Ruling out a diagnosis of narcolepsy

Clinical Information

Narcolepsy is a neurological condition affecting about

0.02-0.16% of African Americans, Caucasians, and Japanese.

 It can be quite disabling because it is characterized by abnormal rapid

eye movement (REM) sleep, cataplexy, hypnagogic hallucinations, and

sleep paralysis.  

 

Recent studies, have identified DQBeta1*0602 as a useful marker of

narcolepsy in African Americans, Caucasians, and Japanese. While

DQBeta1*0602 is found in virtually all narcoleptics of African Americans,

Caucasians, and Japanese, it must be clearly understood that there are

occasional patients who do not have the antigen and, more importantly,

about 25% of normal people have this gene.   

 

Because DQBeta1*0602 is present in the normal population, no test

for any HLA antigen constitutes a test for narcolepsy.
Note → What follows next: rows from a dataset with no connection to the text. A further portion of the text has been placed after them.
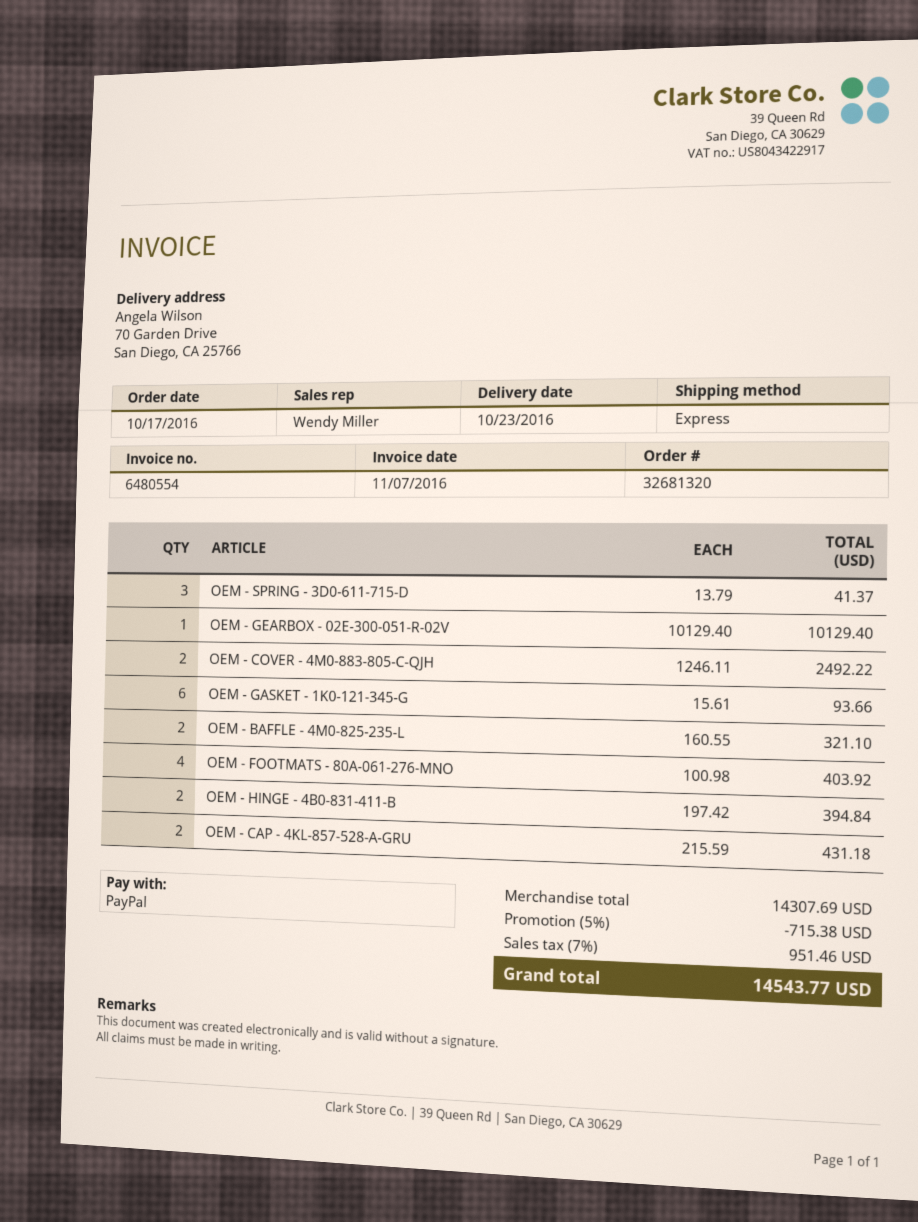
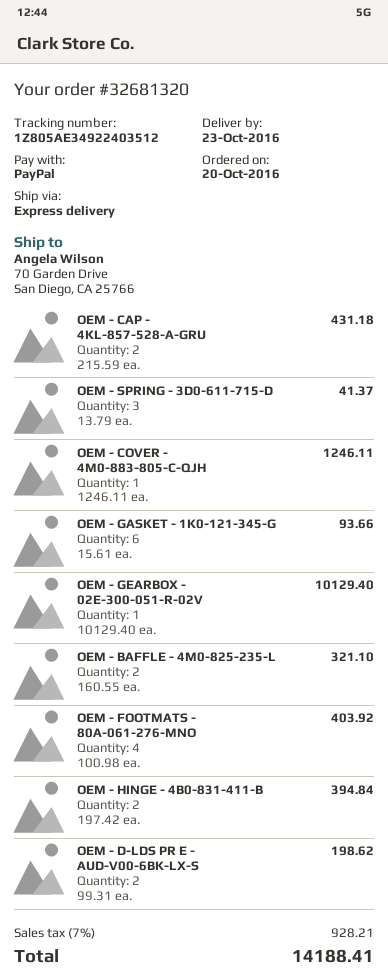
order date: 2016-10-17 -> 2016-10-20
OEM - COVER - 4M0-883-805-C-QJH: 2 x 1246.11 = 2492.22 -> 1 x 1246.11 = 1246.11
OEM - D-LDS PR E - AUD-V00-6BK-LX-S: none -> 2 x 99.31 = 198.62
discount: 5% = 715.38 -> none
tax: 7% = 951.46 -> 7% = 928.21
total: 14543.77 -> 14188.41

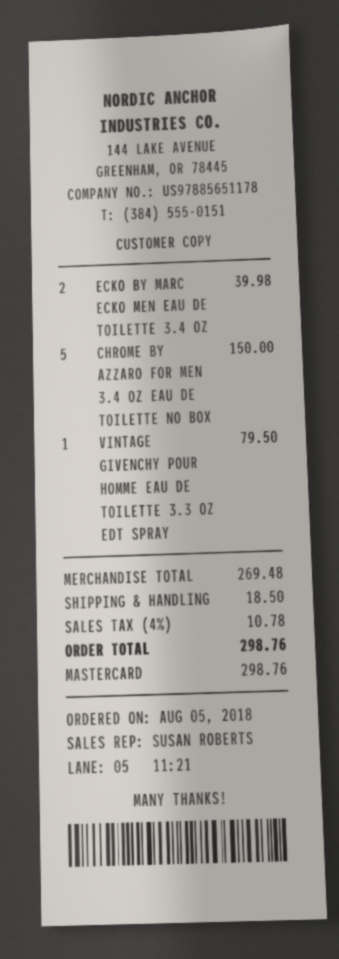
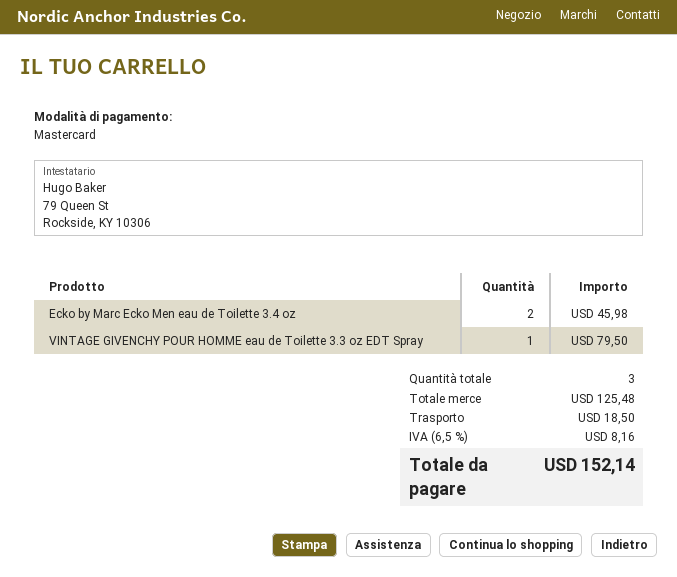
ECKO BY MARC ECKO MEN EAU DE TOILETTE 3.4 OZ: 2 for 39.98 -> 2 for 45.98
CHROME BY AZZARO FOR MEN 3.4 OZ EAU DE TOILETTE NO BOX: 5 for 150.00 -> none
subtotal: 269.48 -> 125.48
tax: 4% = 10.78 -> 6.5% = 8.16
total: 298.76 -> 152.14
A more reliable

approach would be to consider that, in an appropriate patient, the

absence of the strongly associated DQBeta1*0602, is very strong

evidence that the patient does not have narcolepsy.

Reference Values

Reported as positive or negative

Almost 100% of narcoleptics are positive; about 25% of normals

are positive

Interpretation

See "Primer Mix Combination Specificities" in Multimedia

 

The expected pattern to identify the presence of DQBeta1*0602 is an

allele-specific band in primer lanes 1 and 5.  The presence of *0610,

*0613, or *0614, identified by the presence of an allele-specific band

in lanes 2, 3, or 4, respectively, will produce an ambiguous reaction.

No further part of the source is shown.